# Fixing sword root rot



## underwatergirl (Nov 26, 2012)

I put in new root tabs and noticed the one sword moved in the sand easily, only to find that all of the thicker original roots rotted. There are a few, very thin white roots that have grown and some new growth on the plant. What's the best way to get new roots to grow so that it can be replanted? Right now it's just floating.


----------



## DJRansome (Oct 29, 2005)

I often grow out plants without a great root system in a non-fish tank so they don't keep uprooting the plant. Outside on my deck works well.


----------



## underwatergirl (Nov 26, 2012)

Thanks DJ. 
If I were to do that, do I just need to Prime/dechlor water? And what about substrate and filtration?
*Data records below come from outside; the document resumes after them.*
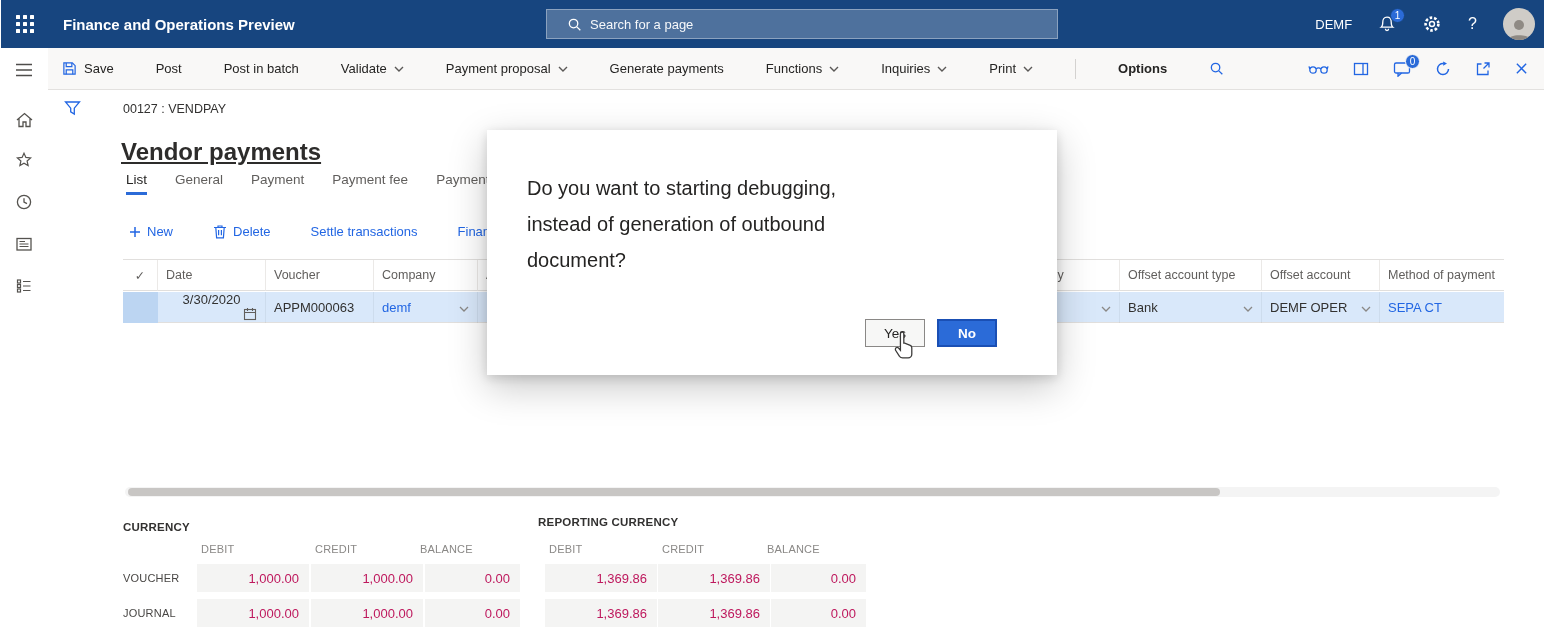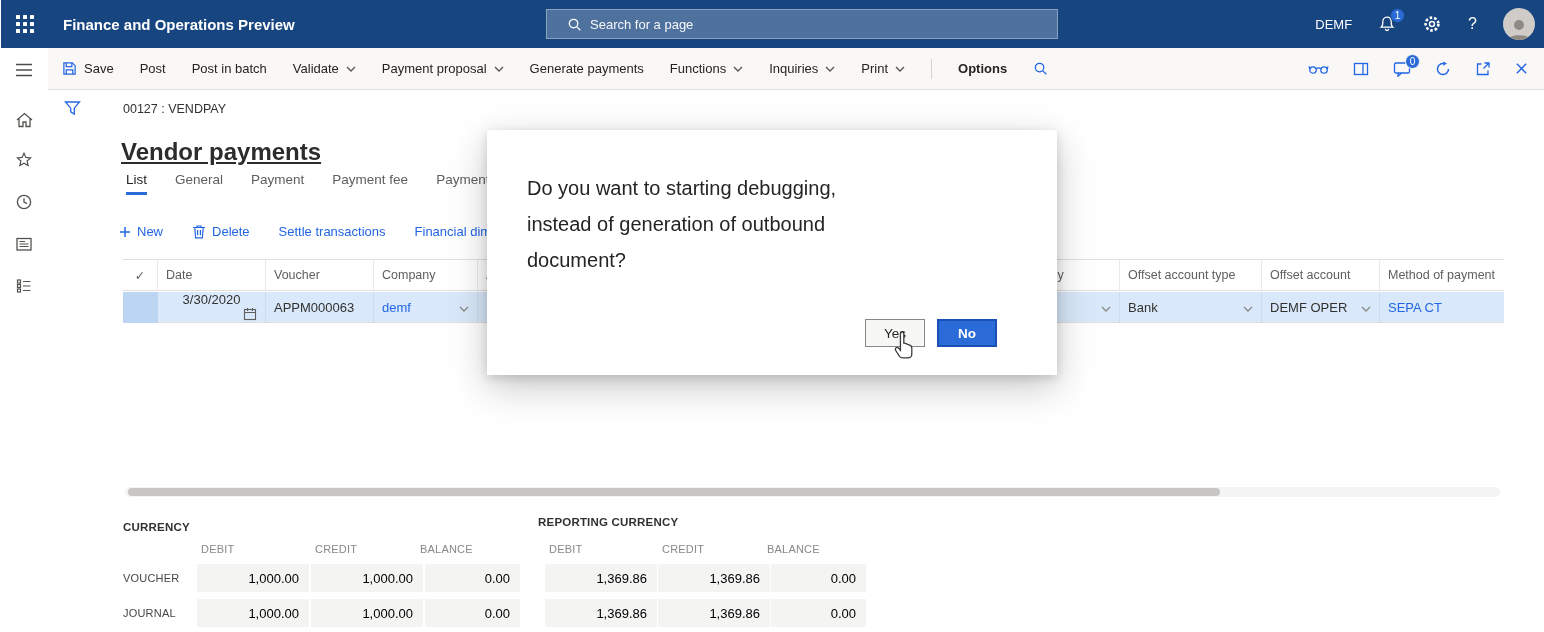--- a/index.html
+++ b/index.html
@@ -28,7 +28,7 @@
 
   
   .actionpane { position:absolute; left:0; top:48px; width:1544px; height:42px; background:#f9f8f7; border-bottom:1px solid #e3e1df; display:flex; align-items:center; }
-  .ap-items { display:flex; align-items:center; gap:26px; margin-left:62px; }
+  .ap-items { display:flex; align-items:center; gap:42px; margin-left:62px; }
   .ap-item { display:flex; align-items:center; gap:7px; color:#252423; cursor:pointer; white-space:nowrap; }
   .ap-strong { font-weight:700; }
   .ap-divider { width:1px; height:20px; background:#d4d2d0; }

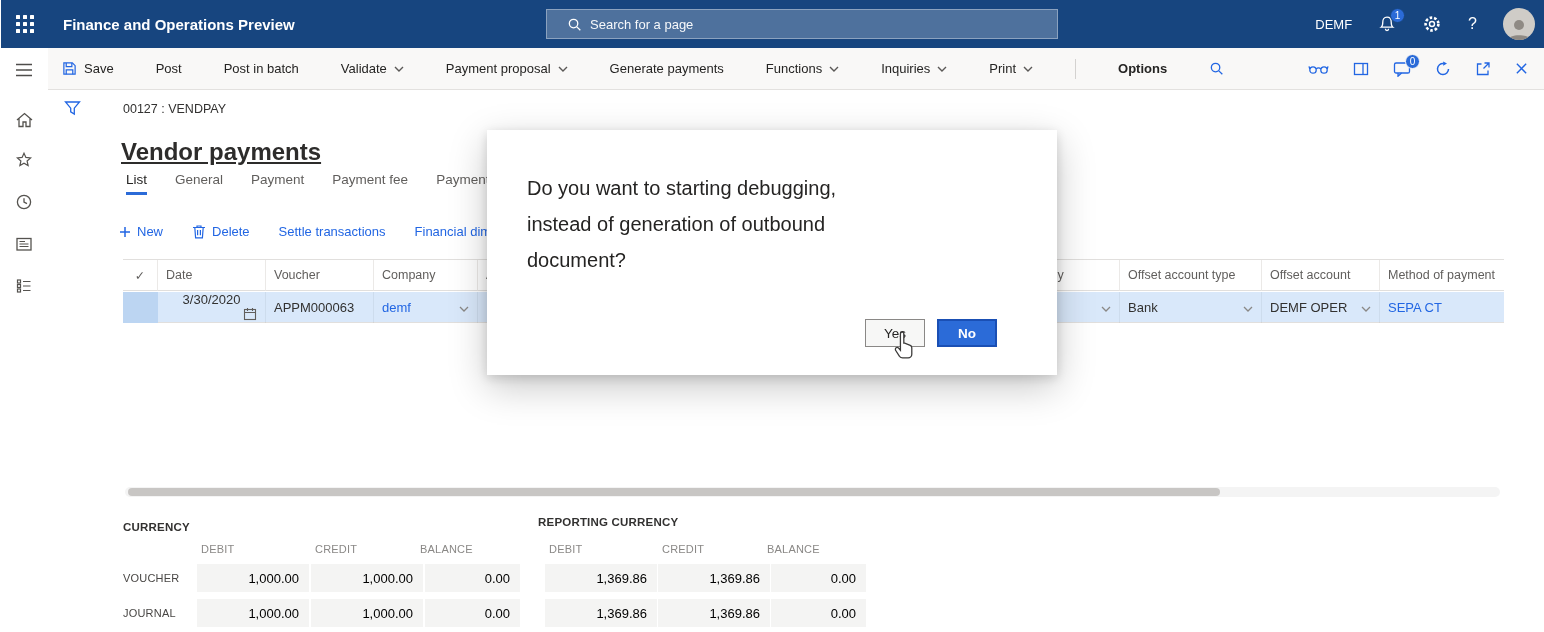--- a/index.html
+++ b/index.html
@@ -46,7 +46,7 @@
   .tab { color:#605e5c; font-size:13.5px; padding-bottom:8px; position:relative; cursor:pointer; white-space:nowrap; }
   .tab.active { color:#252423; }
   .tab.active::after { content:""; position:absolute; left:0; right:0; bottom:0; height:3px; background:#2b6bd8; }
-  .grid-actions { position:absolute; left:119px; top:224px; display:flex; gap:29px; align-items:center; }
+  .grid-actions { position:absolute; left:129px; top:224px; display:flex; gap:40px; align-items:center; }
   .g-action { display:flex; align-items:center; gap:6px; color:#2266e3; cursor:pointer; white-space:nowrap; }
 
   

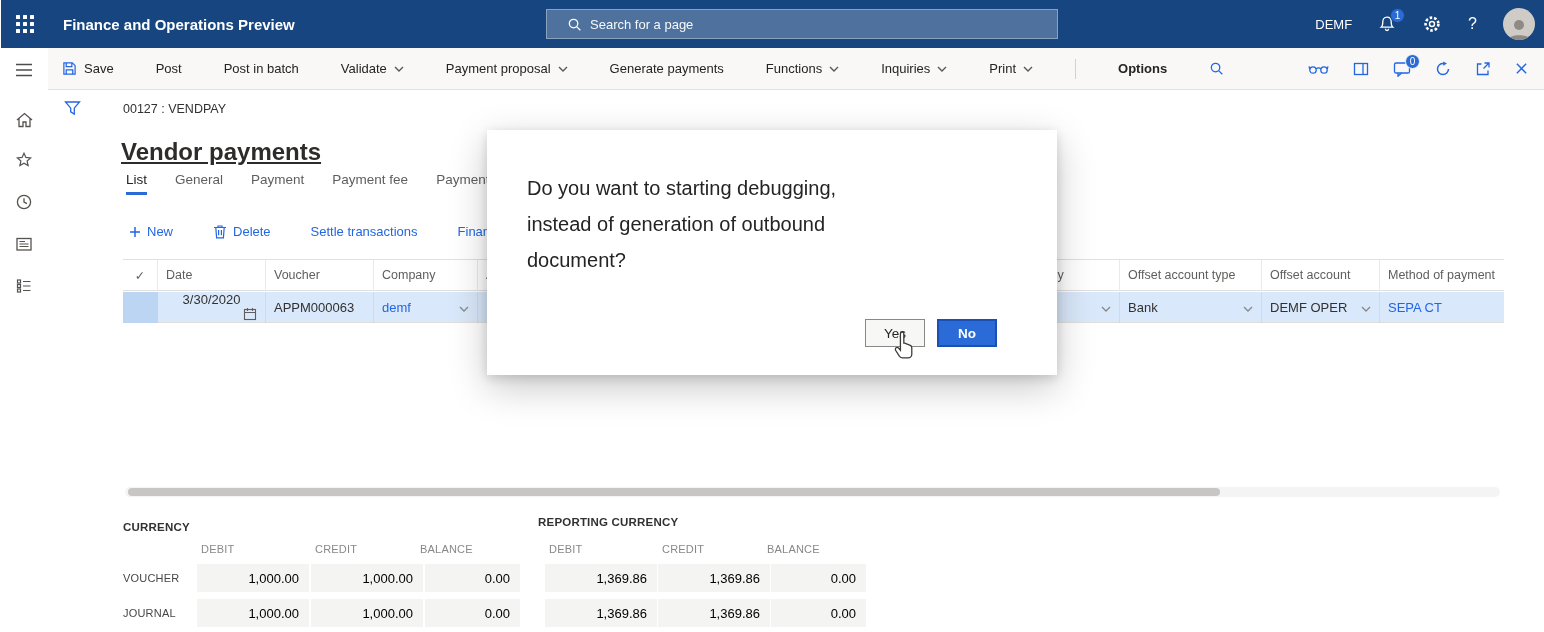--- a/index.html
+++ b/index.html
@@ -65,7 +65,7 @@
   .tot-group-title { position:absolute; font-size:11.5px; font-weight:700; color:#323130; letter-spacing:0.2px; }
   .tot-col-head { position:absolute; font-size:11px; color:#8a8886; letter-spacing:0.2px; }
   .tot-row-label { position:absolute; font-size:11px; color:#484644; letter-spacing:0.2px; line-height:28px; }
-  .tot-cell { position:absolute; width:112px; height:28px; background:#f4f4f3; display:flex; align-items:center; justify-content:flex-end; padding:0 10px; font-size:13px; color:#000000; }
+  .tot-cell { position:absolute; width:112px; height:28px; background:#f4f4f3; display:flex; align-items:center; justify-content:flex-end; padding:0 10px; font-size:13px; color:#be185d; }
   .tot-cell.narrow { width:95px; }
Typically when I get plants, I anchor them tied to a rock but this one didn't seem to need it when it was planted. Trying to figure out what happened to that one so I don't repeat mistakes. I don't use CO2. Just root tabs and weekly Flourish.


----------



## DJRansome (Oct 29, 2005)

If roots are not healthy you might want to skip them for several weeks. The vendor cannot keep the whole root system for a sword and I often receive them in the condition you describe. Remove the rotten ones and the new/white ones will grow.

I pot them in flourite substrate. Definitely remove chlorine. I don't filter. Cover to keep out racoons, etc. You do have to change the water and watch for mosquito larvae.


----------